CULTURE OVER STRATEGY

   First Colony Mortgage was founded in 1984. Over 40 years in business says something about the company’s health, but the secret sauce is simpler than you may think.

   “Someone asked me once about our business model, and I told them, ‘Well, we do mortgages,’” says Corey. “They responded ‘No, no … culture or strategy?’ I looked at him funny and I said, ‘It’s always culture.’”

   What does that look like in practice?

   “I always joke with the team that we are like an aquarium with all these different fish — me, Corey, Emily, the loan officers, etc. The culture is the water in the aquarium,” Carine says. “If the pH level is corrosive or toxic, all the fish die. If the culture is healthy and thriving — I fondly call this our ‘colony’ — the fish can grow, thrive and achieve what they want.”

   During the 2008 real estate crash, Corey witnessed a meaningful culture moment through a game of rock paper scissors.

   “There was no business at all. We were so young and naive. We were just having fun, and we were still hustling,” Corey says.

   Everyone was trying to figure out how to get paychecks. To be fair to the team, FCM would assign out lots evenly: If there were four lots, four team members would each get one.

   “Somehow we missed a builder’s lot, and in that type of scarcity, you’d think that people would want to claim it as theirs, but I watched a group of loan officers say, ‘No, you take it.’ No one wanted to be the taker,” Corey says. “I finally stepped in and said, ‘Rock paper scissors for it.’”
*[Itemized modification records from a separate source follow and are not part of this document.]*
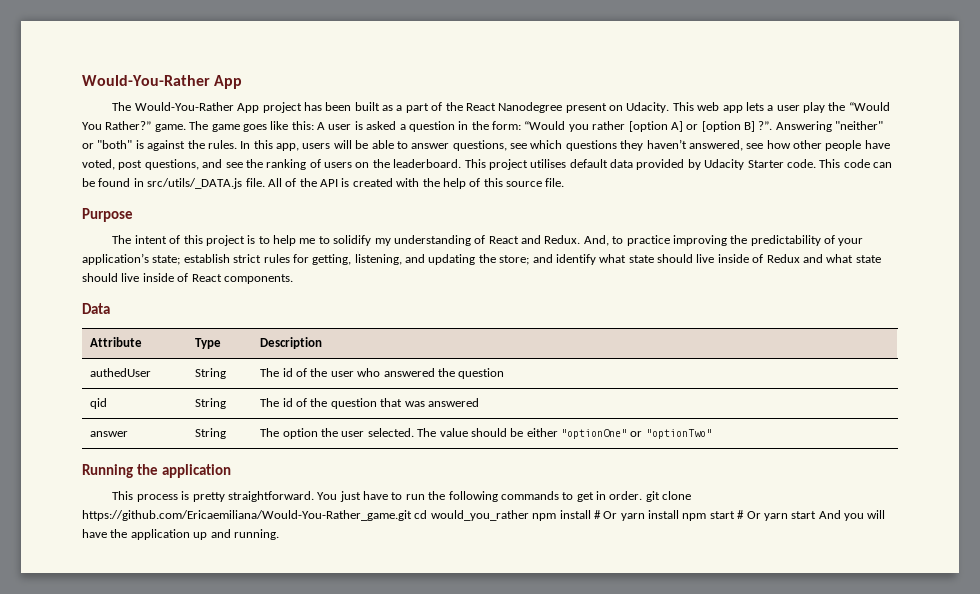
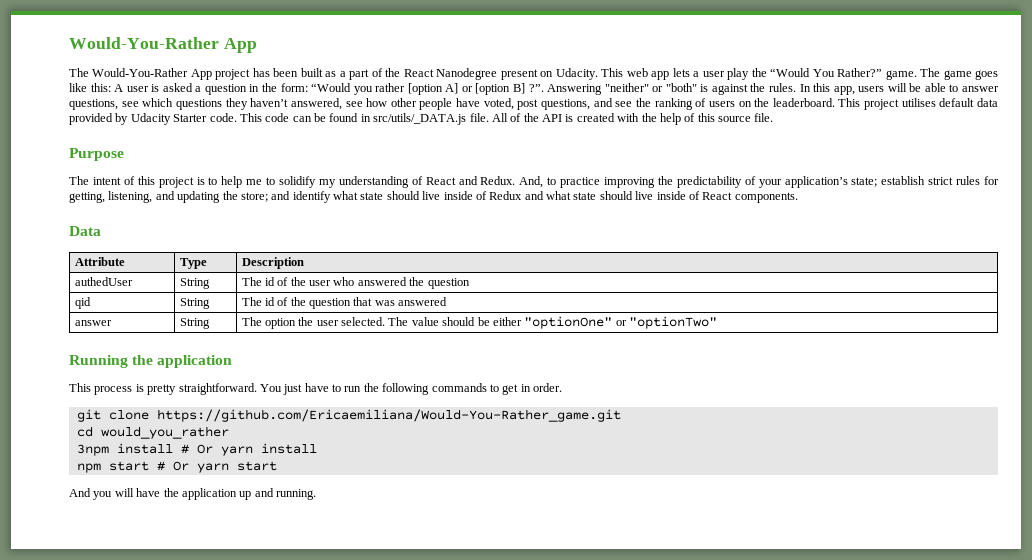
- You just have to run the following commands to get in order. git clone https://github.com/Ericaemiliana/Would-You-Rather_game.git cd would_you_rather npm install # Or yarn install npm start # Or yarn start And you will have the application up and running.
+ You just have to run the following commands to get in order.
+ git clone https://github.com/Ericaemiliana/Would-You-Rather_game.git
+ cd would_you_rather
+ 3npm install # Or yarn install
+ npm start # Or yarn start
+ And you will have the application up and running.

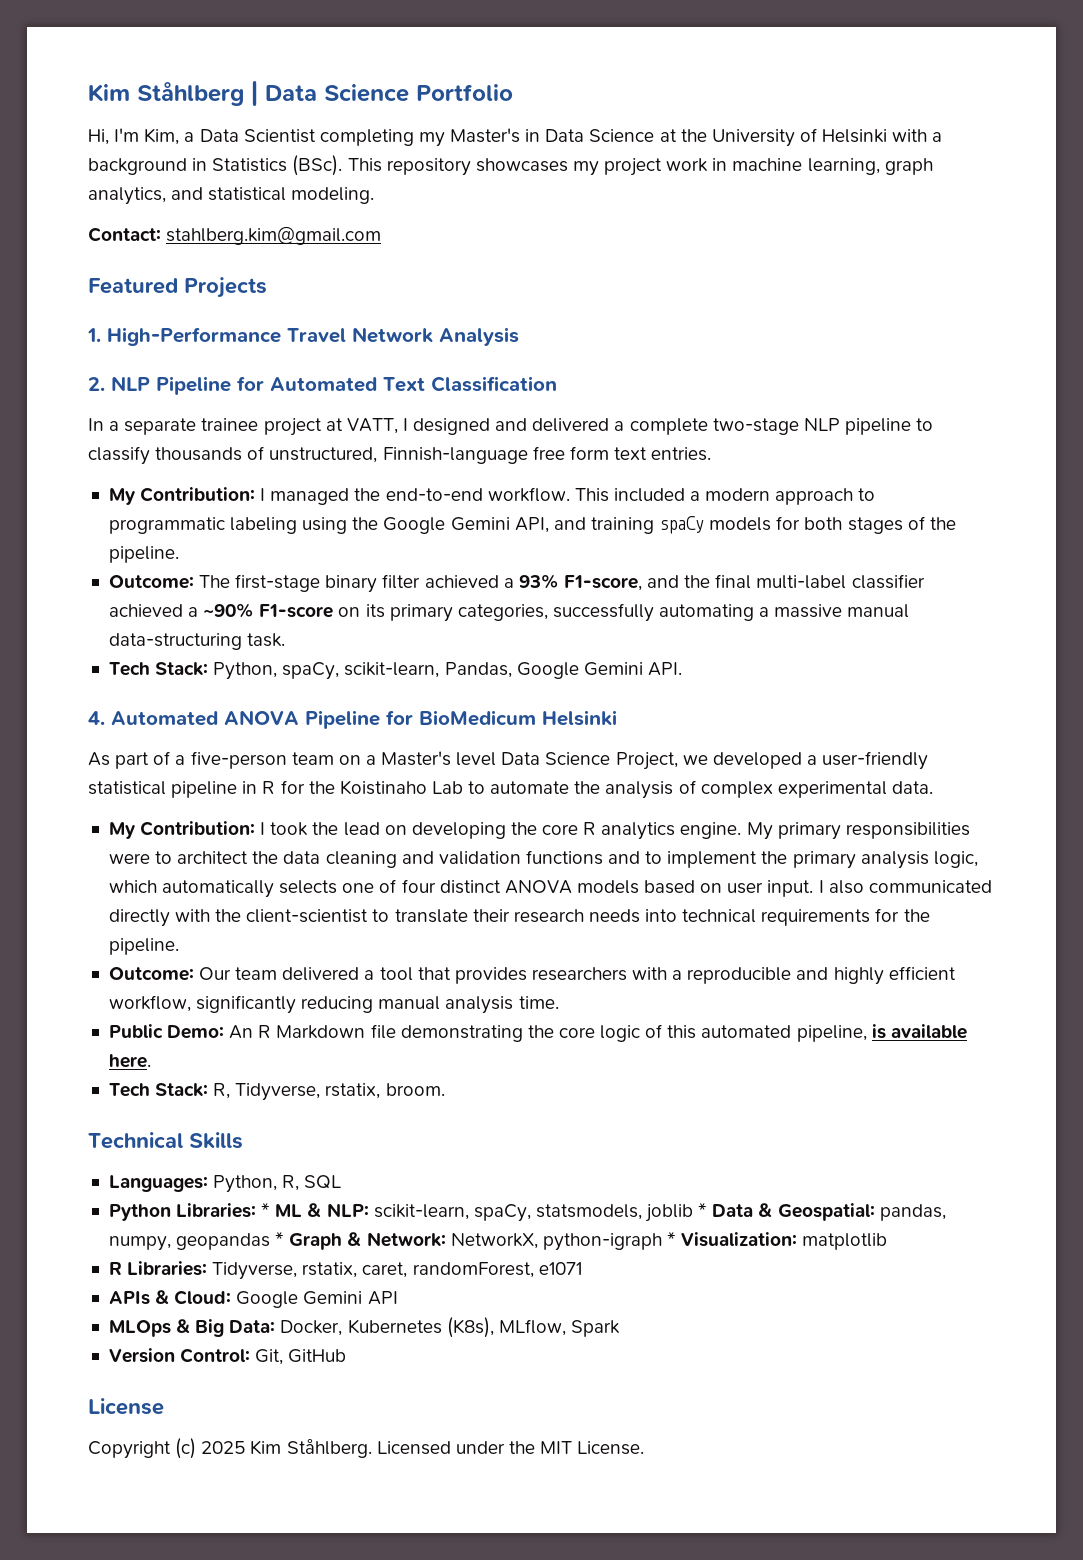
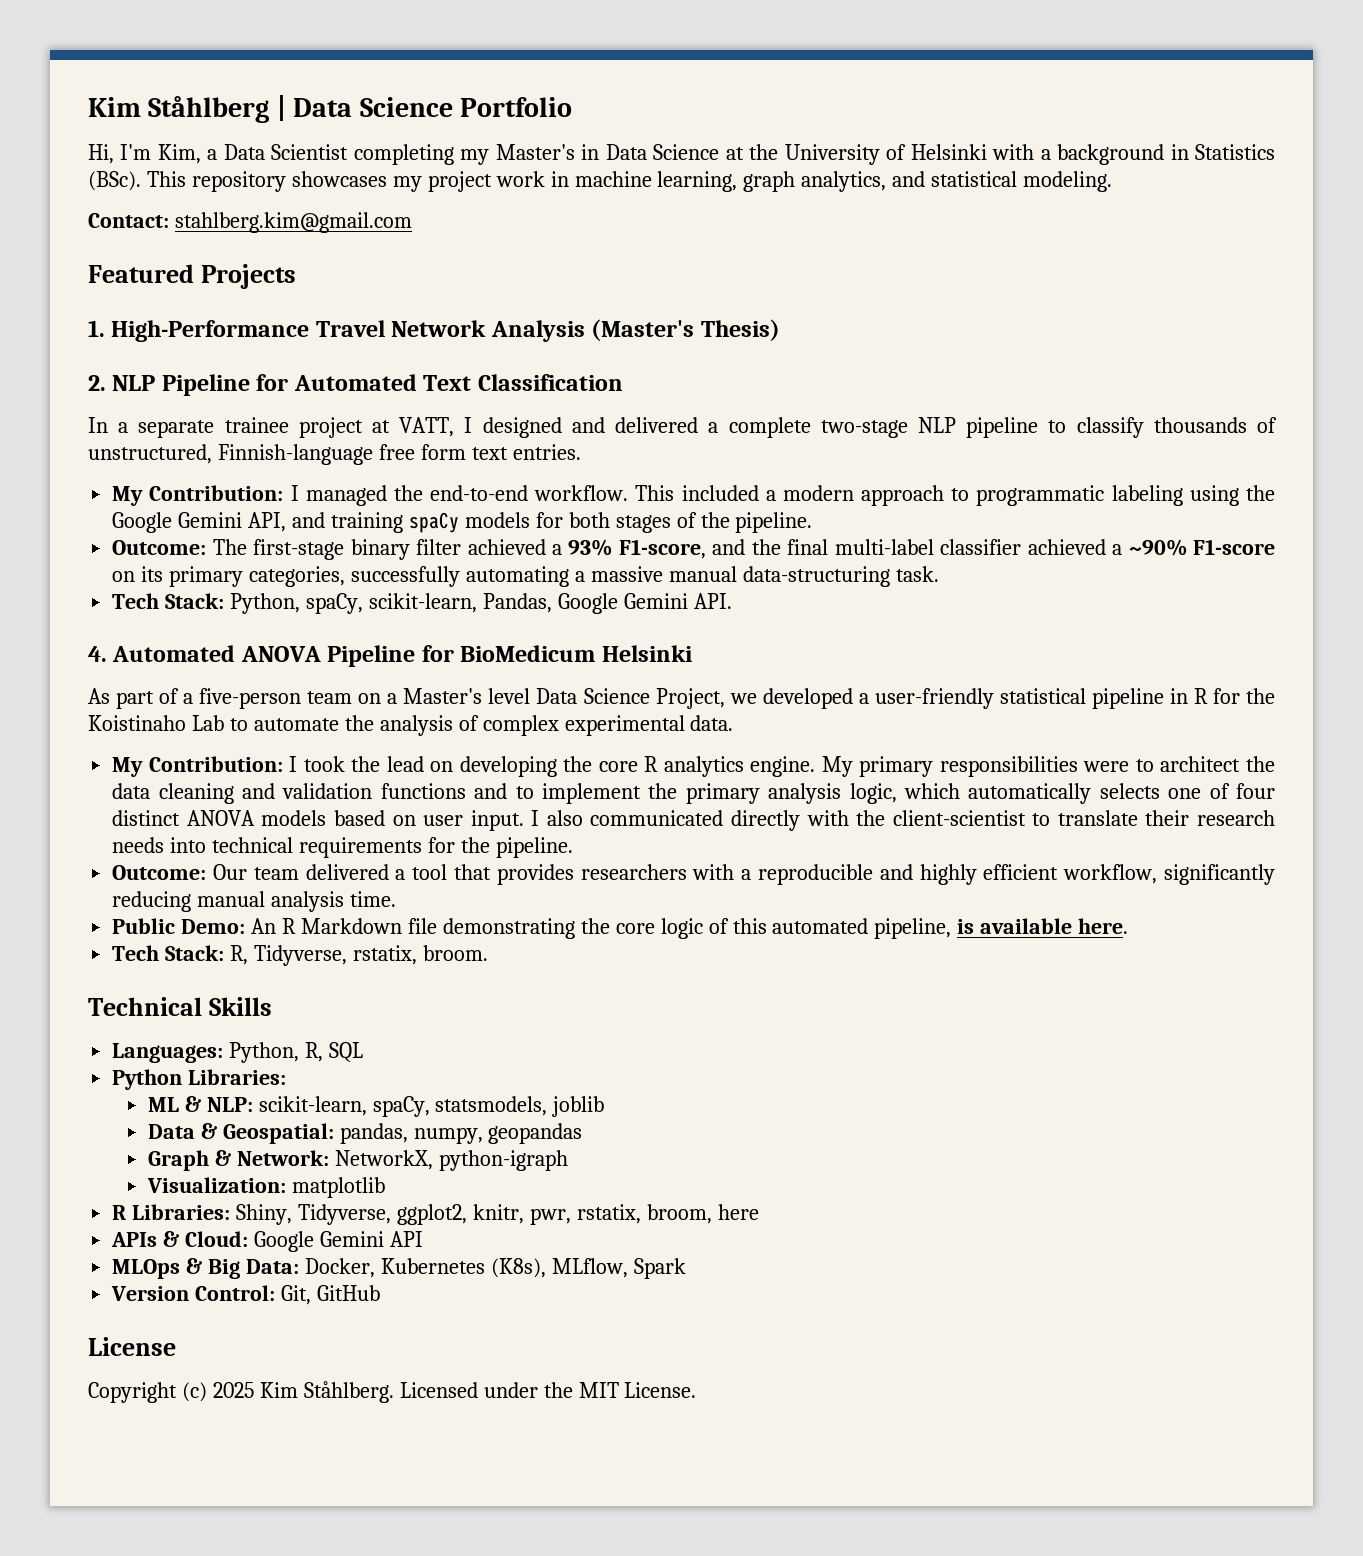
- 1. High-Performance Travel Network Analysis
+ 1. High-Performance Travel Network Analysis (Master's Thesis)
- Python Libraries: * ML & NLP: scikit-learn, spaCy, statsmodels, joblib * Data & Geospatial: pandas, numpy, geopandas * Graph & Network: NetworkX, python-igraph * Visualization: matplotlib
+ Python Libraries:
+ ML & NLP: scikit-learn, spaCy, statsmodels, joblib
+ Data & Geospatial: pandas, numpy, geopandas
+ Graph & Network: NetworkX, python-igraph
+ Visualization: matplotlib
- R Libraries: Tidyverse, rstatix, caret, randomForest, e1071
+ R Libraries: Shiny, Tidyverse, ggplot2, knitr, pwr, rstatix, broom, here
   “We were so generous with each other,” Emily says. “This one ‘rock, paper, scissors’ was potentially thousands of dollars for any of these people. Moments like this still happen today.”

   On top of the generosity, First Colony Mortgage also ensures that all departments — and specifically sales and operations — support and respect each other. In the system Jamie built from the beginning, “sales cannot come down on operations,” Corey says. “I don’t know how she did it, but she created a balance.”

   “You don’t attack the people who are helping you get your deals across the finish line,” Emily says. “When people do come here with that mentality, they either change and adapt and treat people with respect, or they don’t last long. You have to work as a team.”

   Strategy, step aside. It’s culture’s time to shine.

UNDER THE SAME ROOF

   For the company’s celebration of 40 years in business, the founders were asked, “What is your favorite memory of the last 40 years?”

   “They brought up the hardest time in business — the recession of 2008,” Emily says. “It’s because they had to pivot and grow, and had to find ways to take care of their people and maintain their culture. I feel like the last few years have been very similar to that time. So we will probably look back one day and say, ‘That was insane … but it was fun.’”

   Corey shares that 2025 is the 37th-year low in the industry of mortgages, so they’ve had to hold tighter to culture and values as they pivot with their services. For example, they recently began a wholesale offering on top of the retail business. 

    “To grow, you have to add more routes to market so you can weather the storms when there are economic challenges,” Carine says.

   Emily agrees.

   “I think the best time to change your company and grow is during a time like this,” she says. “We’re going to learn from our past just like our founders did. Everybody united, worked and survived together during tough times.”

   Not only does First Colony Mortgage transform houses into homes while fueling the American Dream — but it first makes sure to take care of the family under its own roof. And that’s the colony.